What you should do » Would you please report how many lines of the listing contain "none"? Reply with that number only.

───── Exercise materials ─────

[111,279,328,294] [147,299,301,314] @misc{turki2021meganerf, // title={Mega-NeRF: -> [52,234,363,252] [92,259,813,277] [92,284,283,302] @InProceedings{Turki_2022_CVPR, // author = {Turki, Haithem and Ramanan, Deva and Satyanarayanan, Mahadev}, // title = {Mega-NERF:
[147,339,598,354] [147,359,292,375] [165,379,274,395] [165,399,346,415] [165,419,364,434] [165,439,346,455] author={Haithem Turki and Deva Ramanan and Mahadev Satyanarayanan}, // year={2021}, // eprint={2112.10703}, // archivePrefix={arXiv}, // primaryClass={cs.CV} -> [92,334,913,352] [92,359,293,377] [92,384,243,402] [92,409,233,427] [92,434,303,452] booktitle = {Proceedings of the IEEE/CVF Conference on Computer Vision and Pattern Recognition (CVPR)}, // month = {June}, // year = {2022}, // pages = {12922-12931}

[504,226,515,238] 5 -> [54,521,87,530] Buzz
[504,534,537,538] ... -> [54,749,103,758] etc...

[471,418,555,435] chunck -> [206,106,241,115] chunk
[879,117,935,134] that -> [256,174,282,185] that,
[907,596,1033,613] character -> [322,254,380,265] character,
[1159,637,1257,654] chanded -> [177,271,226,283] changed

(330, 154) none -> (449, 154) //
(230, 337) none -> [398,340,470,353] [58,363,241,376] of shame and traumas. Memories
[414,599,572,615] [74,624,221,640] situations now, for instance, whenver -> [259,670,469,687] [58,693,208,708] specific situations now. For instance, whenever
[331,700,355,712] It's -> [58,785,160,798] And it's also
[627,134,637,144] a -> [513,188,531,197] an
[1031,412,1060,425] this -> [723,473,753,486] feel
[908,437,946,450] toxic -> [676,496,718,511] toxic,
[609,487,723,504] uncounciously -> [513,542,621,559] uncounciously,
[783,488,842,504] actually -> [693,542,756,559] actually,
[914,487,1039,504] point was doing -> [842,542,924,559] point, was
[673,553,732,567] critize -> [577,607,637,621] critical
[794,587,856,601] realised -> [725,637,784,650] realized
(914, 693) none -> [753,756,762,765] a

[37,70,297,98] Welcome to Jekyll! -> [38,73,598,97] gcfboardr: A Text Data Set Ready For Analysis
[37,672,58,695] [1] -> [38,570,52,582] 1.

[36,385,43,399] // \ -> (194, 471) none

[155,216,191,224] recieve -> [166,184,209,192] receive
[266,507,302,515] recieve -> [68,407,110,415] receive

─────

Result for this task » 4